Linear Congruential Generators

Linear Congruential Generators (or LCGs in short) are algorithms that can be used to generate pseudo random numbers. To generate a random number with an LCG we need three discrete parameters and a starting value. The parameters are

The starting value is usually denoted as \(X_{0}\) with \(0 \leq X_{0} < M\).

To now generate a new random number from a starting point \(X_{n}\) (for the sake of generality we set \(n = 0\)), we simply calculate

\[X_{n+1} = A * X_{n} + C \mod M \mathrm{.}\]

Since all values are discrete the result of the linear transformation \(R = A * X_{n} + C\) is again a discrete number. Through the modulo operation \(X_{n+1} = R \mod M\) we assert \(0 \leq X_{n+1} < M\).

A few examples

To get a feeling for this formula we choose a couple of parameters and see what we get for the output.

\(M = 9\), \(A = 2\), \(C = 0\), \(X_{0} = 1\)

These parameters generate the following sequence of numbers:

\[ 2, 4, 8, 7, 5, 1, 2, 4, 8, 7, 5, 1, 2, 4, 8, 7, 5, 1, 2, 4, \dots \]

We can see that it repeats itself very quickly. This is of course due to the small modulus we choose. Furthermore we can see that it does not cover all the values in the interval \(\left(0, M\right)\). If we now choose a starting value that is any number in the sequence above, we will obtain the same sequence again. So let’s choose a value that has not occurred yet.

\(M = 9\), \(A = 2\), \(C = 0\), \(X_{0} = 3\)

These parameters generate the following sequence of numbers:

\[6, 3, 6, 3, 6, 3, 6, 3, 6, 3, 6, 3, 6, 3, 6, 3, 6, 3, 6, 3, \dots\]

This sequence is even less random, as it only takes on the values \(3\) and \(6\). Now we have exhausted all values in \(\left(0, M\right)\).
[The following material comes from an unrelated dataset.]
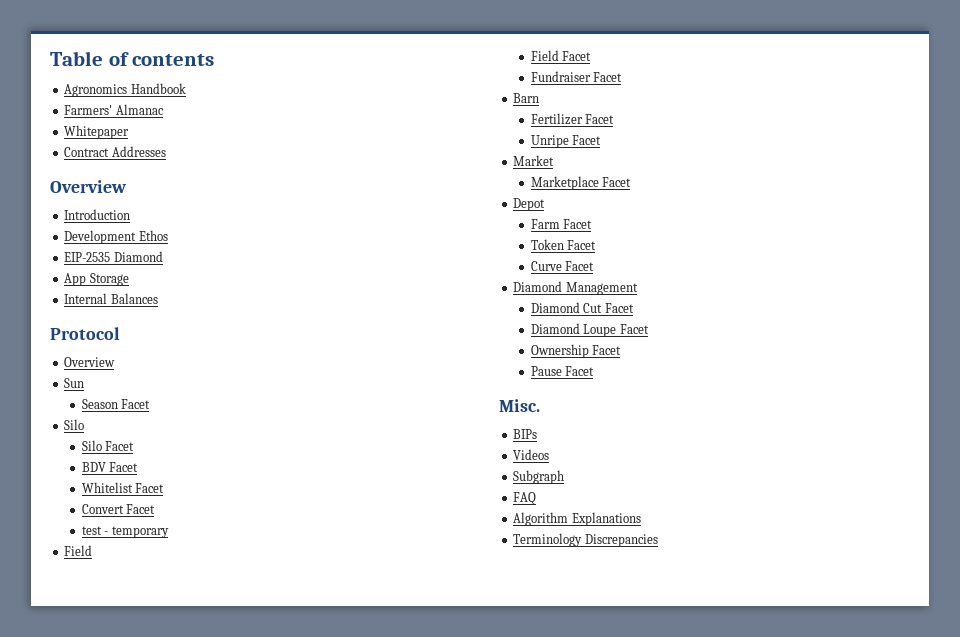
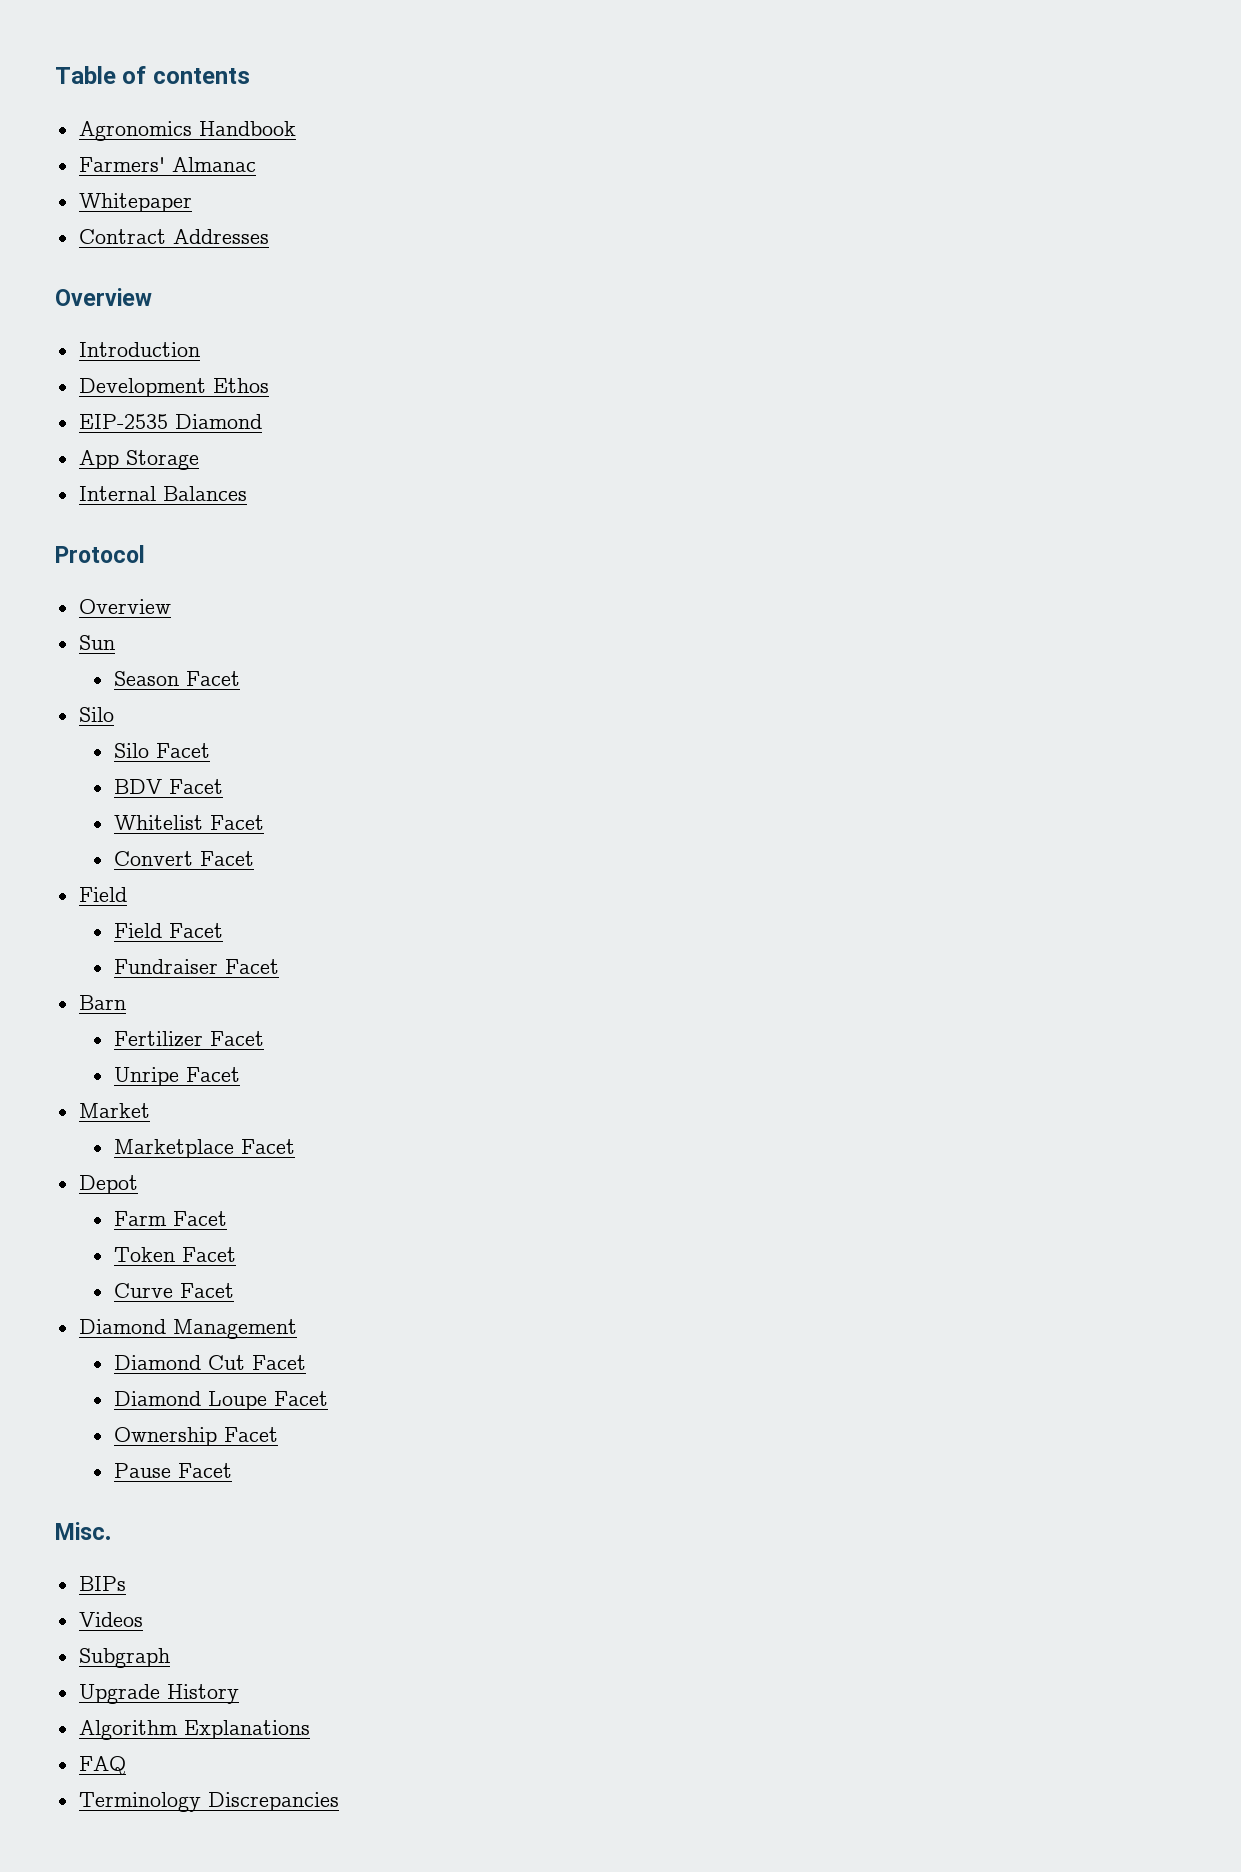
[81,526,169,538] // test - temporary -> (254, 858) none
[513,492,537,505] FAQ -> [78,1684,239,1704] Upgrade History
(641, 519) none -> [78,1756,126,1775] // FAQ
We can already tell that to obtain truly randomly looking numbers, we need to pick a larger modulus.

\(M = 251\), \(A = 33\), \(C = 0\), \(X_{0} = 1\)

We obtain

\[33, 85, 44, 197, 226, 179, 134, 155, 95, 123, 43, 164, 141, 135, 188, 180, 167, 240, 139, 69, \dots\]

This appears to be a much better sequence. At first glance we can not spot repeating values and we are also unable to predict a successor to some value. The only obvious shortcoming is the small modulus. A modulus of \(M = 251\) causes the values to only be in the range \(\left( 0, M\right)\). After \(250\) numbers the values will definitely start repeating.

Testing for randomness

Our third example already makes it hard to tell if these numbers are good pseudo random numbers. But what makes a sequence of pseudo random numbers good? The German Bundesamt für Sicherheit in der Informationstechnik (BSI) recommends a series of statistical tests [2]. These tests look at the binary sequence of the random numbers.

The binary number sequence of example three would be \[ 00100001, 01010101, 00101100, 11000101, 11100010, 10110011, 10000110, \dots \]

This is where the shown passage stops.